▸ Action item: Among the entries below, one stretch runs from the line that contains "socket （H0.7 /" through the line that contains "align-items: center ->". Repeat that stretch exactly, ends included, and only that.

▸ Records to process:
....................
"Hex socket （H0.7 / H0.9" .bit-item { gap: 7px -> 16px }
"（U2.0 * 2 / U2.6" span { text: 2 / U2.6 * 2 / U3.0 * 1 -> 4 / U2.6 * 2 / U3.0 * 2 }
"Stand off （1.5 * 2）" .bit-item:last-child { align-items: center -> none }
....................
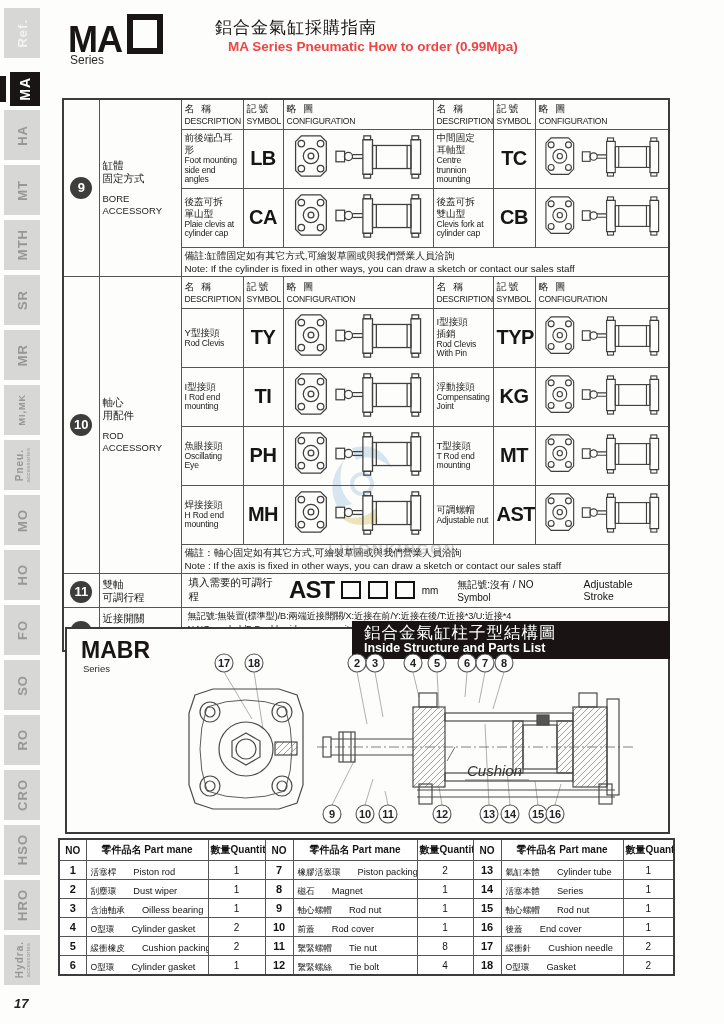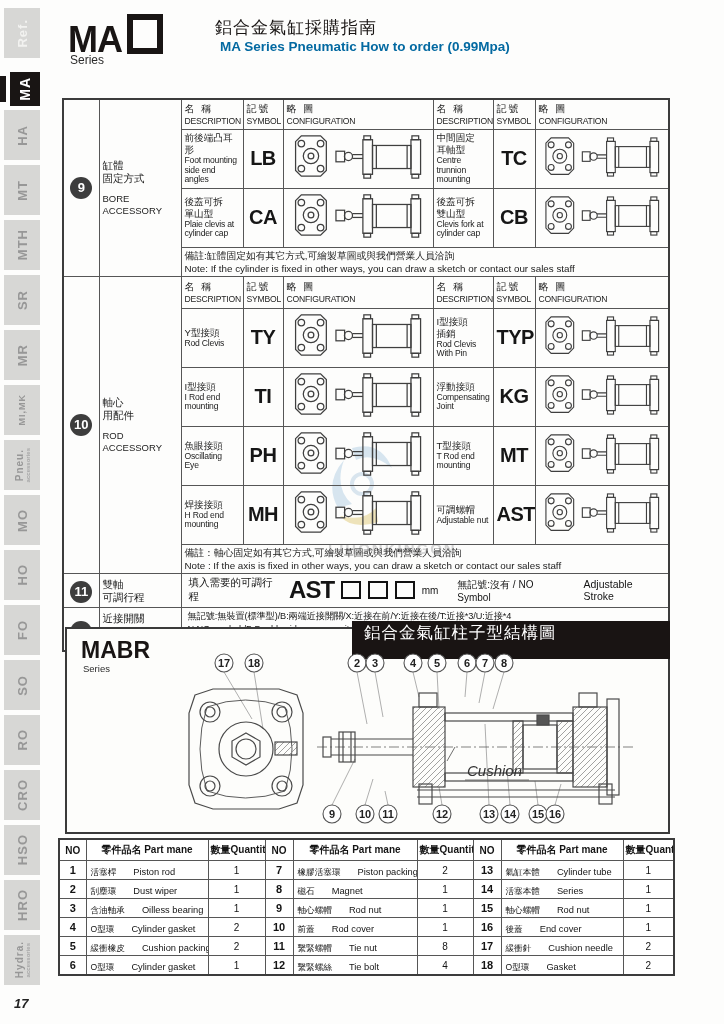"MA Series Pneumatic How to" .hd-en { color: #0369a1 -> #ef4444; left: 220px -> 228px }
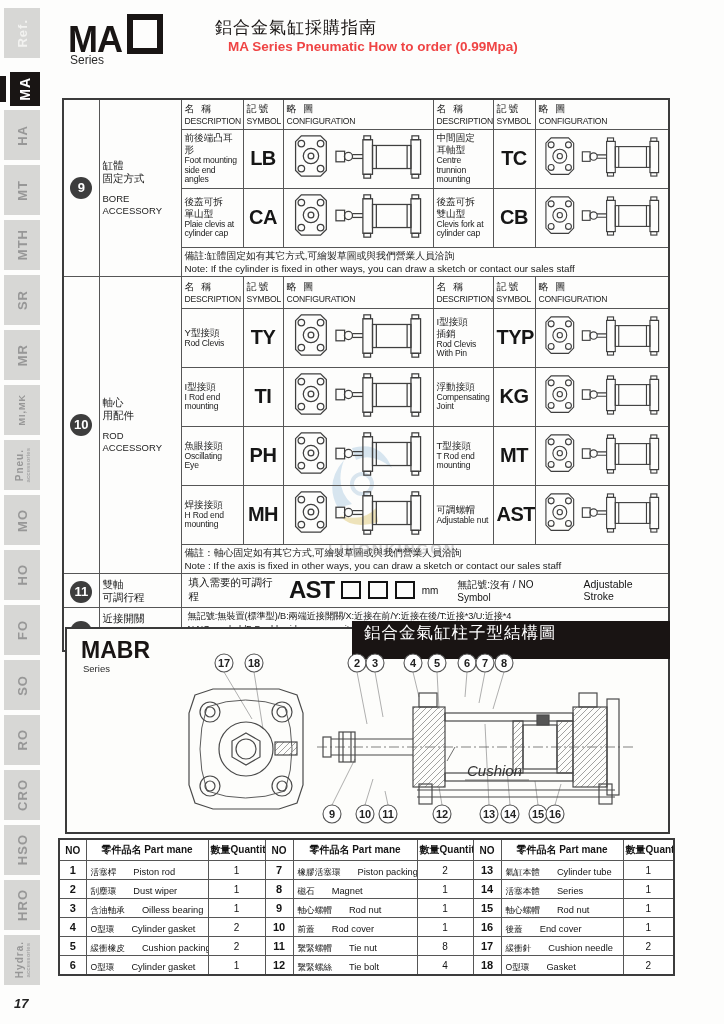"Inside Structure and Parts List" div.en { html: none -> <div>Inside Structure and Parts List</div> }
....................
▸ Reply to the task:
"Hex socket （H0.7 / H0.9" .bit-item { gap: 7px -> 16px }
"（U2.0 * 2 / U2.6" span { text: 2 / U2.6 * 2 / U3.0 * 1 -> 4 / U2.6 * 2 / U3.0 * 2 }
"Stand off （1.5 * 2）" .bit-item:last-child { align-items: center -> none }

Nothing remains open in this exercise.